Canada has had just over a year of economic trouble, versus nearly three years in the U.S., says Darren Snider, a principal at the Avison Young Edmonton office. Given the low vacancies and Canada’s under-retailed status, retail is perceived to be a healthier asset class in Canada than in the U.S., says Snider. Hence, there’s less lateral movement among Canadian retailers, he said. “Most are deferring site decisions until 2011,” he said.

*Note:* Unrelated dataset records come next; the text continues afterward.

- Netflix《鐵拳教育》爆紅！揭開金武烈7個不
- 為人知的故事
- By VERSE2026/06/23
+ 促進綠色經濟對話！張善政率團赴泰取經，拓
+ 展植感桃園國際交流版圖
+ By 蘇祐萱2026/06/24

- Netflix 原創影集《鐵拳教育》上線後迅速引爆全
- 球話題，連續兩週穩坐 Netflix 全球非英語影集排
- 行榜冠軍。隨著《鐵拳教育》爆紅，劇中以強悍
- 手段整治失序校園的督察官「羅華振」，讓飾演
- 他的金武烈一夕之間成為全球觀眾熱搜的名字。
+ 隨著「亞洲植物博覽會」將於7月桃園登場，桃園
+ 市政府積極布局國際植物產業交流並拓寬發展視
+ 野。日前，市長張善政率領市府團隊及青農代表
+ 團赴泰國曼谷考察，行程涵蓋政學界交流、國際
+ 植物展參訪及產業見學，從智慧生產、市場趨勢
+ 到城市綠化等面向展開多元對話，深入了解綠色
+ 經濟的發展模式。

Back in the U.S., retailers are re-evaluating their positions more assertively. “They all want to be near traffic generators and strong anchors,” said Daniel Taylor, senior vice president of SRS Dallas and a site-acquisition specialist and retail tenant representative. Many retailers tell Taylor they want to move to centers where such discounters as Ross Dress for Less and T.J. Maxx reside. “But it’s not just the tenants that are aggressive — landlords have gotten that way too,” Taylor said. “Landlords are cutting back on offering tenant-improvement dollars, because that’s money out of pocket, but they’re offering [months of] free rent.” Consequently, regional retailers and mom-and-pop shops are getting into better spaces more cheaply, he says.
Yaromir Steiner, CEO of Columbus, Ohio–based developer Steiner + Associates, says significant net reduction in retail square footage is likely to occur through this year as the industry hits a stronger “bifurcation point between good and bad [centers].” Many that were just hanging on could fail or be forced to convert to nonretail uses, he says.

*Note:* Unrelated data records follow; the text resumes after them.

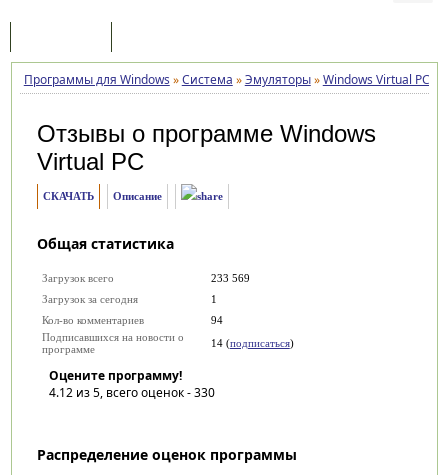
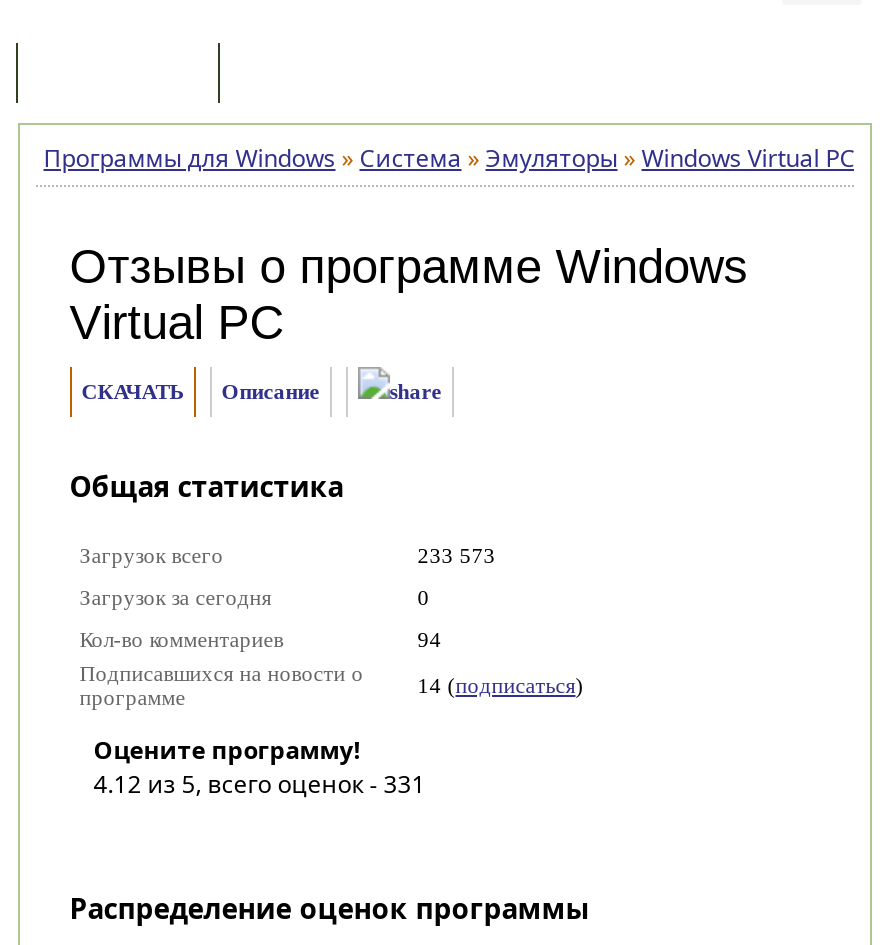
- 233 569
+ 233 573

- 1
+ 0

- 4.12 из 5, всего оценок - 330
+ 4.12 из 5, всего оценок - 331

In general, retailers are taking a much closer look at managing existing stores in their portfolios these days, says Branson Edwards, executive vice president and managing director of retail occupier services at Grubb & Ellis. “They’re looking for the biggest bang for their buck,” Edwards said. “They’re prioritizing and optimizing, which means they’re reconciling lease obligations and making sure rents are appropriate.”

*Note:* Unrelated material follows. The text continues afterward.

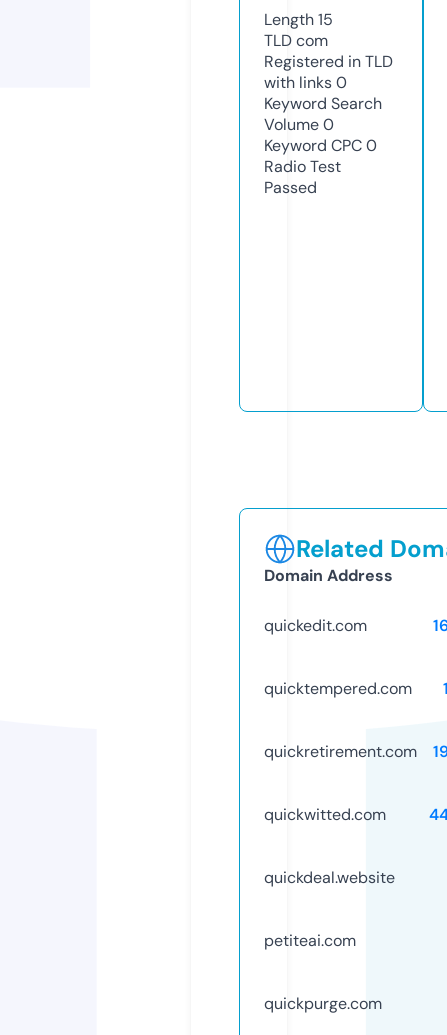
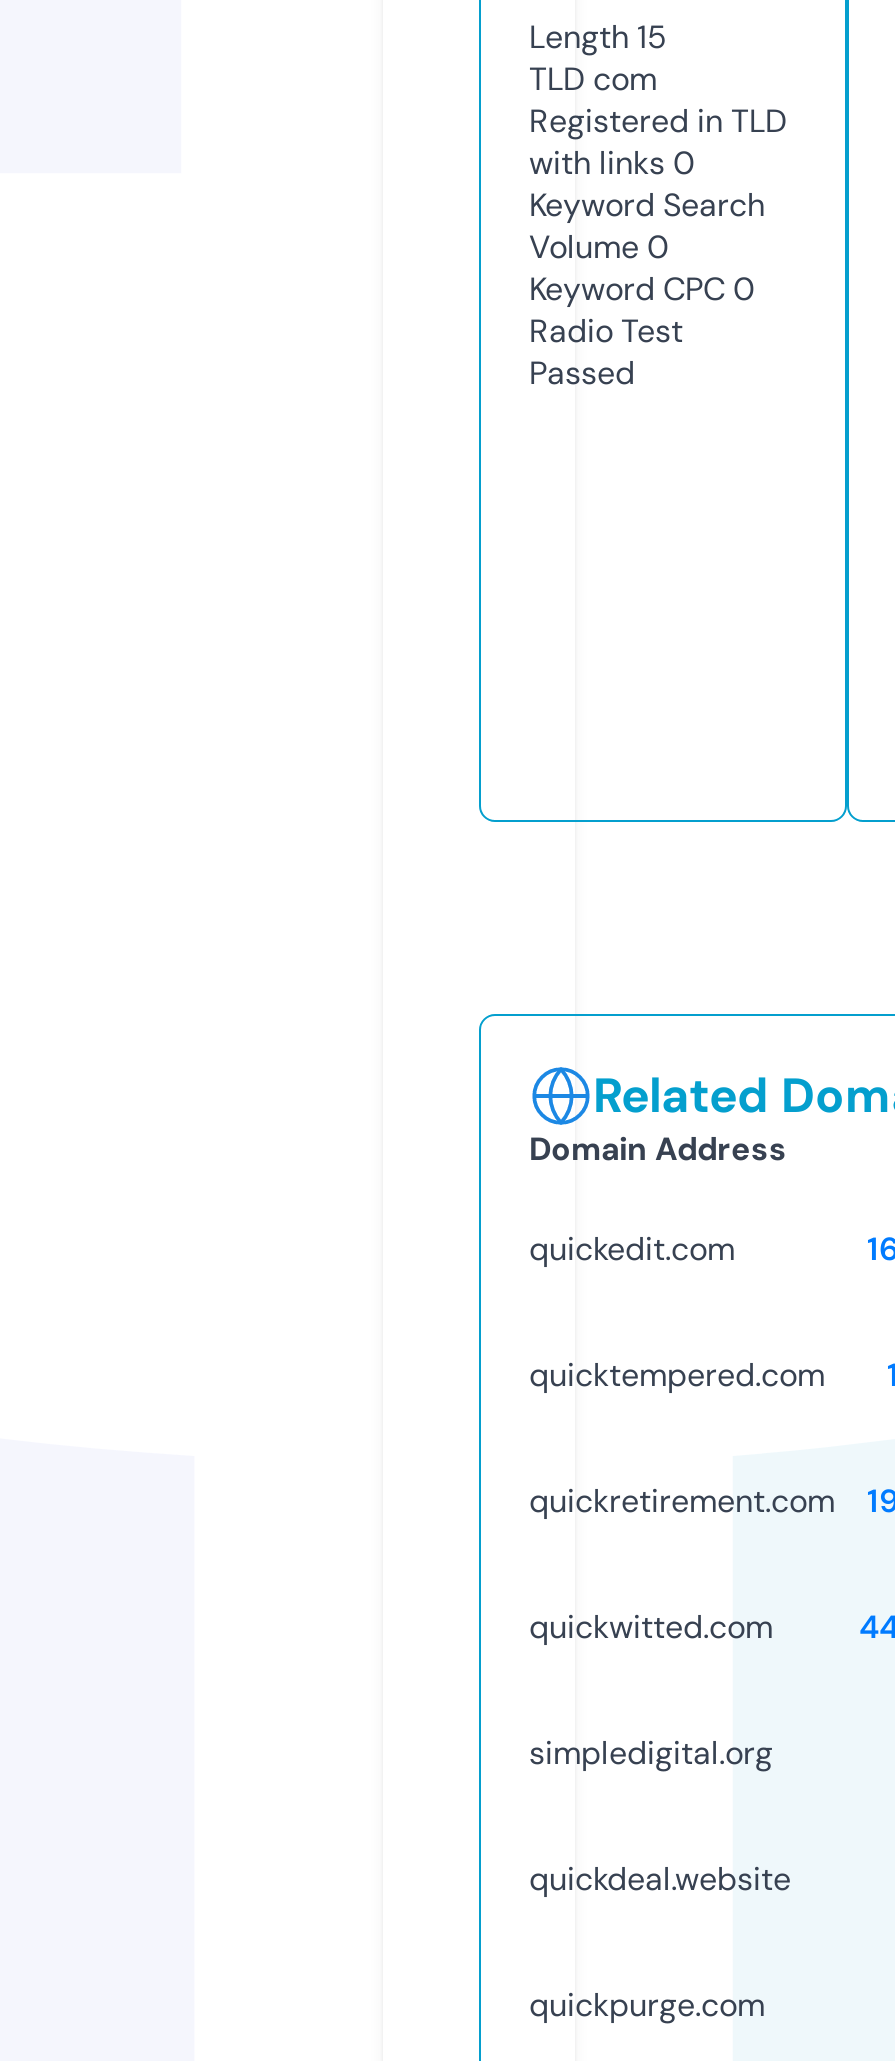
+ simpledigital.org

moved down: quickdeal.website

- petiteai.com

Though some retailers are relocating to better centers, Edwards says most of the lateral moves he has seen were the result of a lost lease or an anchor that went dark. “Barring that, I see them spending whatever hard-earned capital they have more on refining existing locations, on lease administration and rebranding of stores,” he said. New signage and catching up on maintenance that was deferred during tough times will be factors too, he says.
McDonald’s is a good example of such refinements, says Edwards. As competitors built new stores or moved, McDonald’s reinvested in existing stores and focused on being relevant, he says. “That has yielded tremendous and obvious benefits.”
The departures of the likes of Circuit City and Linens ’n Things and the recession-related retractions of others have not only created market-entry and relocation opportunities for non-national retailers and restaurants, they have bolstered the real estate strategies of surviving national chains as well. “Best Buy, for example, is picking through the carcasses of the old Circuit City locations and is being very selective in opening up a handful of excellent stores,” said Birdie. “It used to be, just let the good locations take care of the bad locations, but now you can pick and choose.”
Because of the long and narrow configurations of some of the vacant boxes, many landlords “are going to have to either mothball the back of some of these spaces because they’re so long, or get creative with multitenant deals — or even convert some of them to mixed-use,” Welsh Cos.’ Simmons said.
The possibility that a couple of other big-box chains will close this year will create additional rent pressures and relocation opportunities, says Simmons. Welsh is breaking up one former big-box site into four or five tenant spaces at a well-located, he says, Target-anchored center across from a regional mall, but at closer to grade-B pricing.